Işid Karşıtı Bildiriyi İmzalamamanın Siyasi Ederi
Malumunuz, ABD başkanı Barack Obama’nın IŞİD planını açıklaması sonrası, ABD dışişleri bakanı John Kerry, bölgedeki müttefikleriyle Suudi Arabistan’ın Cidde kentinde bir araya geldi. Toplantıya Türkiye’den bir temsilci de katıldı. Suudi Arabistan, Bahreyn, Mısır, Irak, Ürdün, Kuveyt, Lübnan, Umman, Katar ve Birleşik Arap Emirlikleri, IŞİD’e karşı mücadelede ABD’nin planına destek vereceklerini açıkladı. Bir ortak bildiri yayınlandı; IŞİD’in lojistik ve mali kaynaklarını engellemeye yönelik adımların güçlendirilmesi, yeni ırak hükümetinin desteklenmesi gibi hedefler dile getirildi. Türkiye bildiriyi imzalamadı.
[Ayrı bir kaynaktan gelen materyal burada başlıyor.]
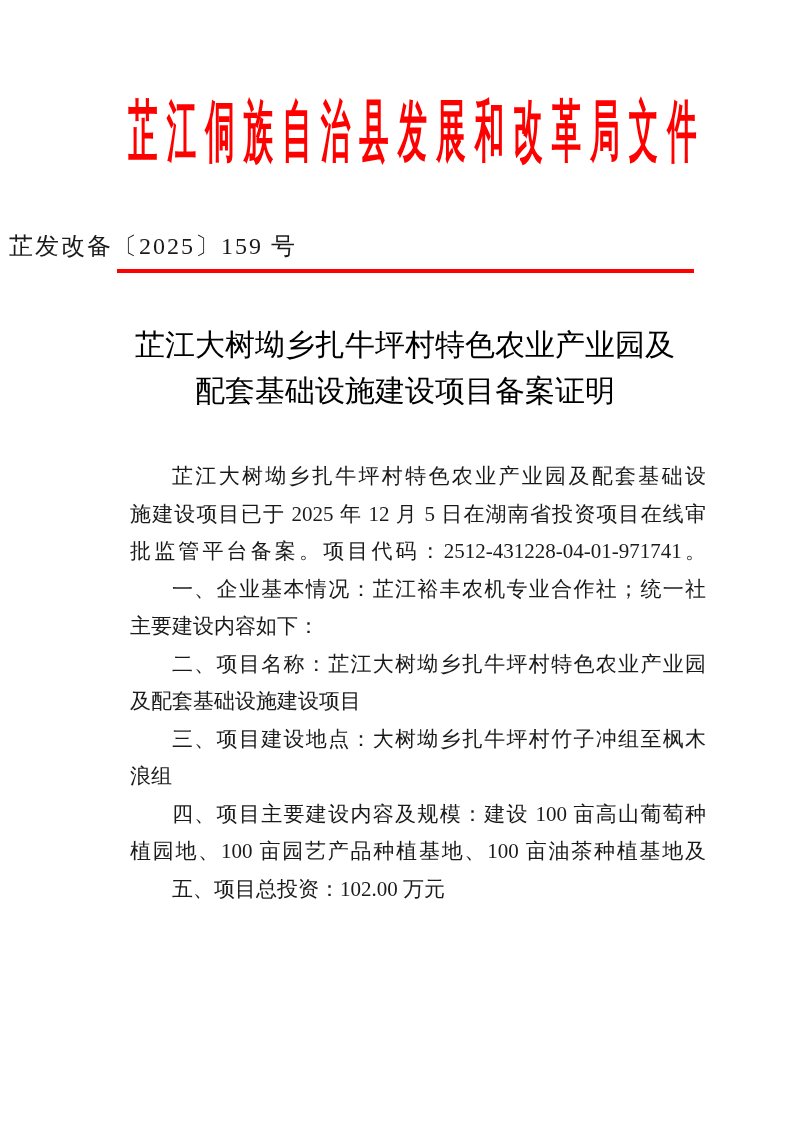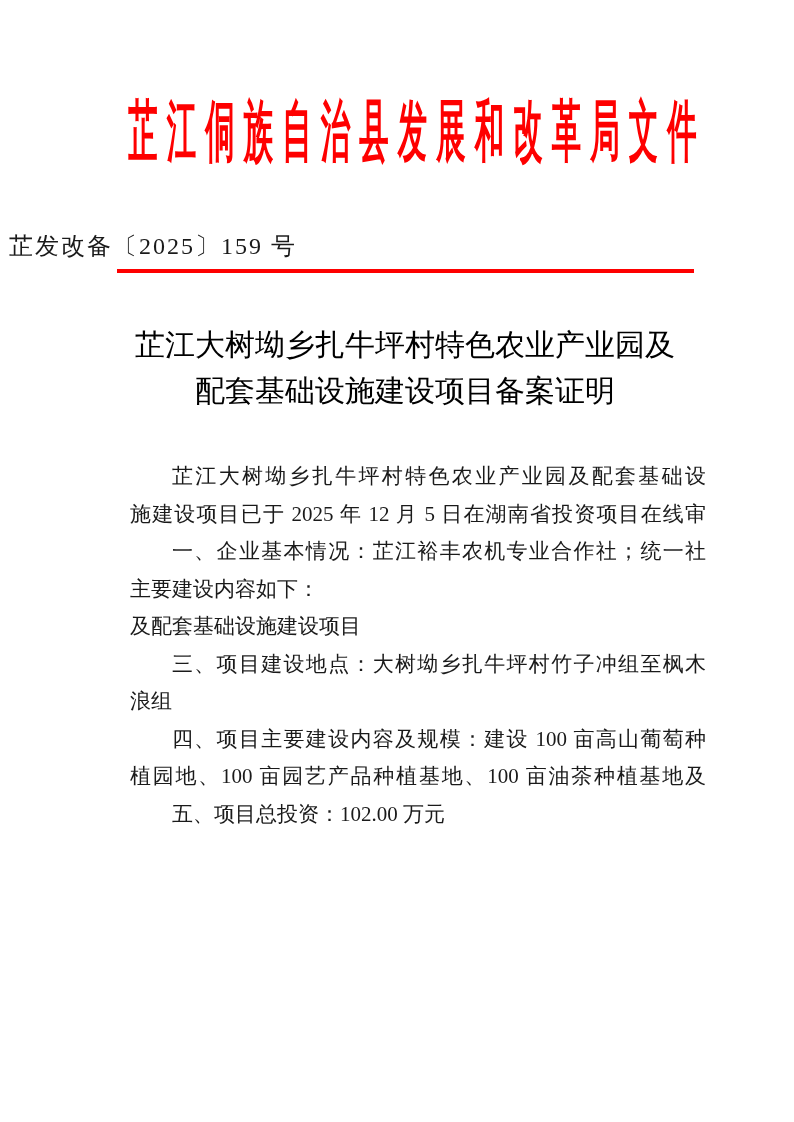"批监管平台备案。项目代码：2512-431228-04-01-971741。" div.bline { html: none -> <div>批监管平台备案。项目代码：2512-431228-04-01-971741。</div> }
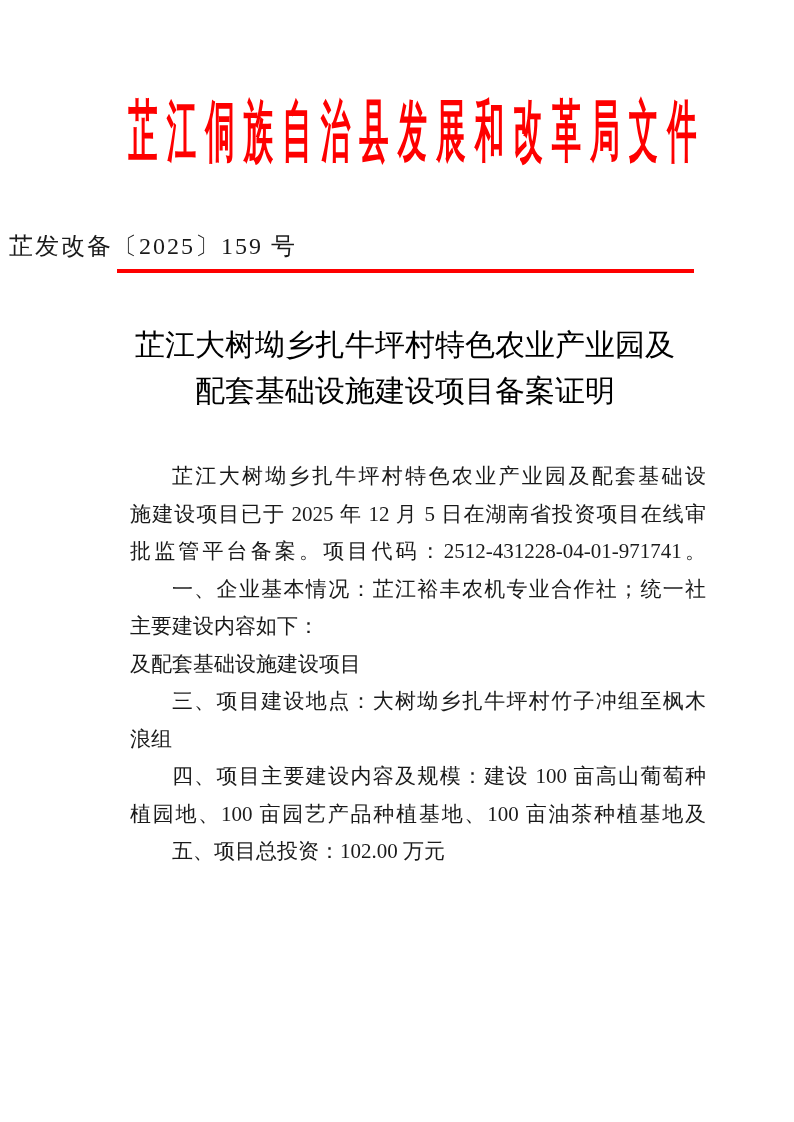"二、项目名称：芷江大树坳乡扎牛坪村特色农业产业园" div.bline { html: none -> <div>二、项目名称：芷江大树坳乡扎牛坪村特色农业产业园</div> }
Bu tip emperyal niyetli, savaş ve şiddet yöntemli travmatik sonuçlar doğuracağı kesin olan gelişmeler, hep panikle ve sıcağı sıcağına analiz edile gelse de, akabinde işler (1991 Körfez Krizi ve 11 Eylül sonrası ikinci Irak ve Afganistan olaylarında olduğu gibi) mecrasından sapıp başka emellerin altyapısı haline gelebiliyor. Ama netice hiç değişmiyor: İçeride ve dışarıda her türlü müdahaleye açık hale gelen Türkiye ciddi risk ve tehditlerle karşı karşıya kalıyor.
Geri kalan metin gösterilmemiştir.